Method: Prime Factorization
To find the GCD of two numbers, find the prime factorization of each number. The GCD is the product of the lowest powers of all common prime factors.
Least Common Multiple (LCM)
The Least Common Multiple (LCM) of two or more integers is the smallest positive integer that is a multiple of all of them. It's the first number that appears in all their "times tables".
Method: Prime Factorization
To find the LCM of two numbers, find the prime factorization of each number. The LCM is the product of the highest powers of all prime factors that appear in either factorization.
1. True or False: The number 1 is a prime number.
2. True or False: The LCM of two numbers is always greater than or equal to both numbers.
Example 1: Finding GCD and LCM
Find the GCD and LCM of 36 and 48.
Step 1: Find the prime factorization of each number.
\(36 = 2 \times 18 = 2 \times 2 \times 9 = 2^2 \times 3^2\)
\(48 = 2 \times 24 = 2 \times 2 \times 12 = 2 \times 2 \times 2 \times 6 = 2^4 \times 3^1\)
Step 2: Calculate the GCD.
The common prime factors are 2 and 3. We take the lowest power of each.

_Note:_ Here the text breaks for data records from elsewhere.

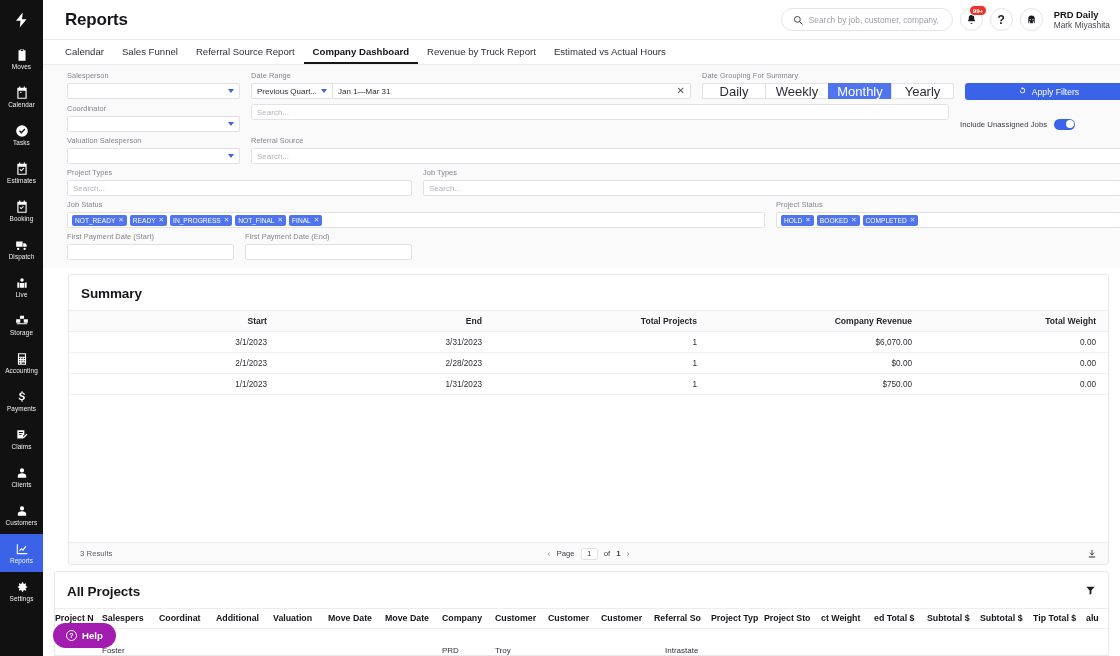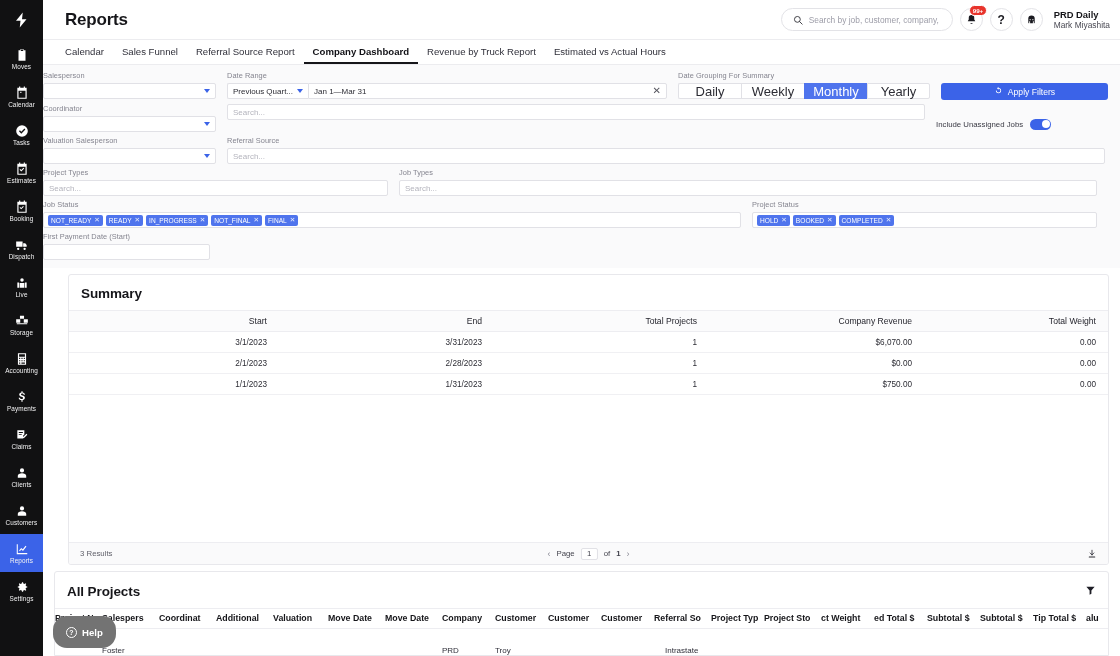--- a/index.html
+++ b/index.html
@@ -77,7 +77,7 @@
   .tab.active { font-weight: bold; color: #111116; border-bottom: 2px solid #16161a; }
 
   
-  .filters { background: #fafafb; padding: 6px 11px 8px 0; }
+  .filters { background: #fafafb; padding: 6px 11px 8px 24px; }
   .frow { display: flex; gap: 11px; }
   .fcol { display: flex; flex-direction: column; }
   .flabel { font-size: 7.4px; color: #84848f; margin-bottom: 3px; letter-spacing: .05px; }

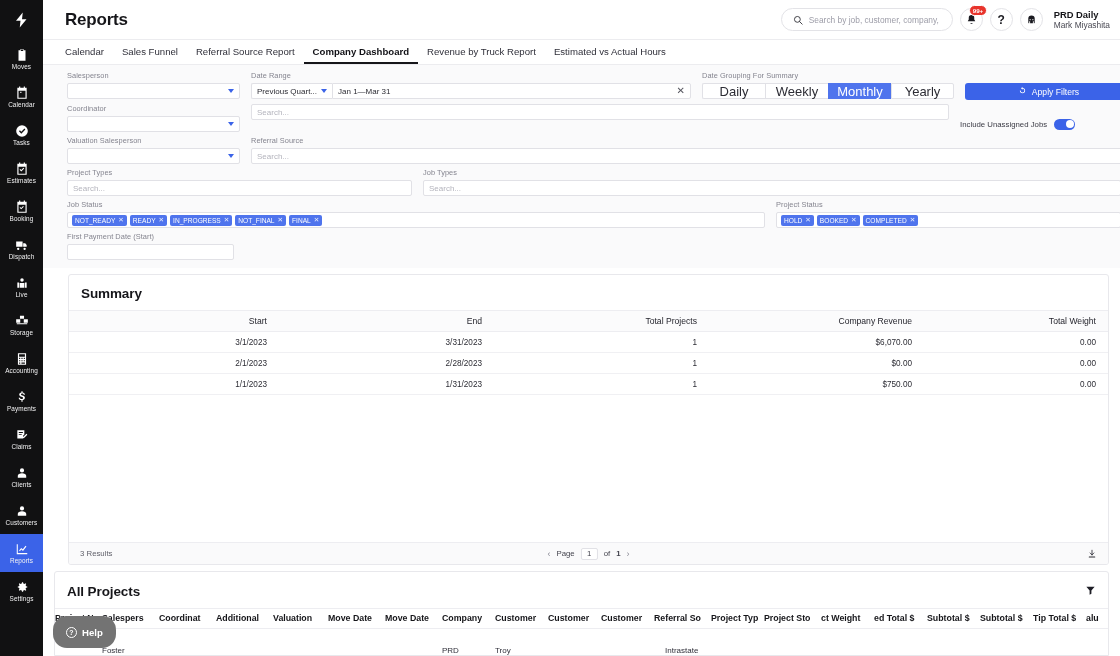--- a/index.html
+++ b/index.html
@@ -526,6 +526,10 @@
       <div class="frow" style="margin-top:4px">
         <div class="fcol">
           <div class="flabel">First Payment Date (Start)</div>
+          <div class="fctl w170"></div>
+        </div>
+        <div class="fcol">
+          <div class="flabel">First Payment Date (End)</div>
           <div class="fctl w170"></div>
         </div>
       </div>

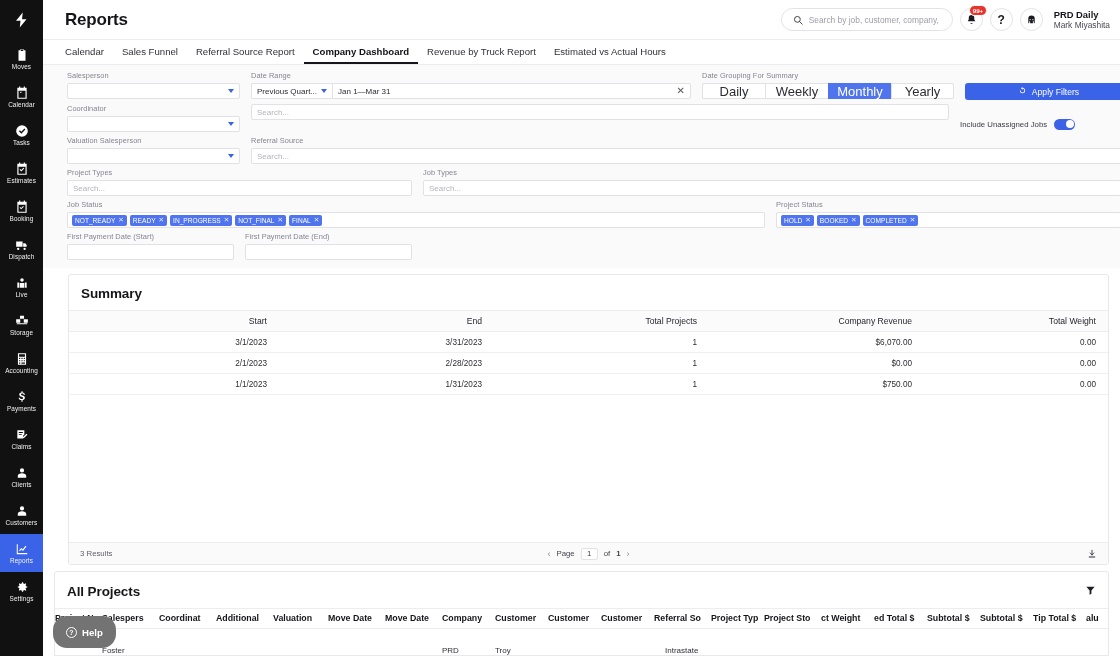--- a/index.html
+++ b/index.html
@@ -148,7 +148,7 @@
   .card-title { font-size: 13.5px; font-weight: bold; color: #16161a; letter-spacing: -.1px; }
   table.summary { width: 100%; border-collapse: collapse; }
   table.summary th {
-    font-size: 8.6px; font-weight: normal; color: #26262e; text-align: right;
+    font-size: 8.6px; font-weight: bold; color: #26262e; text-align: right;
     padding: 5px 12px 5px 0; background: #fbfbfc;
     border-top: 1px solid #ededf1; border-bottom: 1px solid #ededf1;
   }

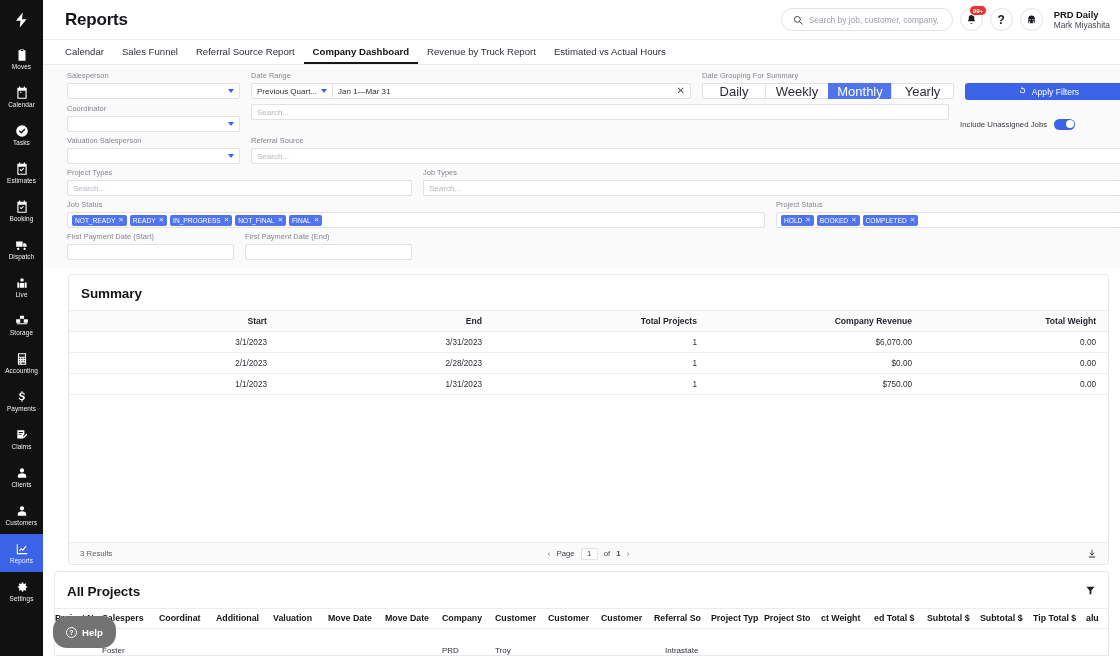--- a/index.html
+++ b/index.html
@@ -192,8 +192,8 @@
 
   
   .help-btn {
-    position: absolute; left: 53px; bottom: 8px; background: #737373; color: #fff;
-    border-radius: 14px; height: 32px; padding: 0 13px; display: flex;
+    position: absolute; left: 53px; bottom: 8px; background: #a21caf; color: #fff;
+    border-radius: 14px; height: 25px; padding: 0 13px; display: flex;
     align-items: center; gap: 5px; font-size: 9.6px; font-weight: bold; cursor: pointer; z-index: 10;
   }
   .help-btn .qc {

\(GCD(36, 48) = 2^2 \times 3^1 = 4 \times 3 = 12\)
Step 3: Calculate the LCM.
The prime factors are 2 and 3. We take the highest power of each.
\(LCM(36, 48) = 2^4 \times 3^2 = 16 \times 9 = 144\)
Conclusion: The GCD is 12 and the LCM is 144.
Example 2: LCM Word Problem
Two lighthouses flash their lights every 15 seconds and 18 seconds, respectively. If they flash together at 10:00 PM, at what time will they next flash together?
Step 1: Identify the concept.
We are looking for the first time an event will happen together again, which is a classic application of the Least Common Multiple (LCM).
Step 2: Find the prime factorization of each number.
\(15 = 3 \times 5\)
\(18 = 2 \times 9 = 2 \times 3^2\)
Step 3: Calculate the LCM.
Take the highest power of all prime factors (2, 3, and 5).
\(LCM(15, 18) = 2^1 \times 3^2 \times 5^1 = 2 \times 9 \times 5 = 90\)
Step 4: Interpret the result.
The LCM is 90, which means they will flash together every 90 seconds (or 1 minute and 30 seconds).
Conclusion: They will next flash together at 10:01:30 PM.
| Concept | Definition | Prime Factorization Method |
|---|---|---|
| GCD | Largest common factor | Product of the lowest powers of common primes. |
| LCM | Smallest common multiple | Product of the highest powers of all primes. |